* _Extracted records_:
------------------------------------------------
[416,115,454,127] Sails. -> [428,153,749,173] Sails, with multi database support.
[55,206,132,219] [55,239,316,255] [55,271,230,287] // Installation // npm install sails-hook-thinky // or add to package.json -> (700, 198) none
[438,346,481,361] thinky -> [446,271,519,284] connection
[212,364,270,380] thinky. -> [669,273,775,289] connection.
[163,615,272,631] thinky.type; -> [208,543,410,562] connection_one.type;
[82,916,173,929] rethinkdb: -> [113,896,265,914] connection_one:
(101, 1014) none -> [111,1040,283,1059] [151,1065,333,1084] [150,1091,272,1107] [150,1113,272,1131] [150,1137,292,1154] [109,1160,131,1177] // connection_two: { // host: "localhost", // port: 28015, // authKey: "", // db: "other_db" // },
------------------------------------------------
Repeat every line of the data precisely.

* _ANSWER TO THIS EXERCISE_:
[416,115,454,127] Sails. -> [428,153,749,173] Sails, with multi database support.
[55,206,132,219] [55,239,316,255] [55,271,230,287] // Installation // npm install sails-hook-thinky // or add to package.json -> (700, 198) none
[438,346,481,361] thinky -> [446,271,519,284] connection
[212,364,270,380] thinky. -> [669,273,775,289] connection.
[163,615,272,631] thinky.type; -> [208,543,410,562] connection_one.type;
[82,916,173,929] rethinkdb: -> [113,896,265,914] connection_one:
(101, 1014) none -> [111,1040,283,1059] [151,1065,333,1084] [150,1091,272,1107] [150,1113,272,1131] [150,1137,292,1154] [109,1160,131,1177] // connection_two: { // host: "localhost", // port: 28015, // authKey: "", // db: "other_db" // },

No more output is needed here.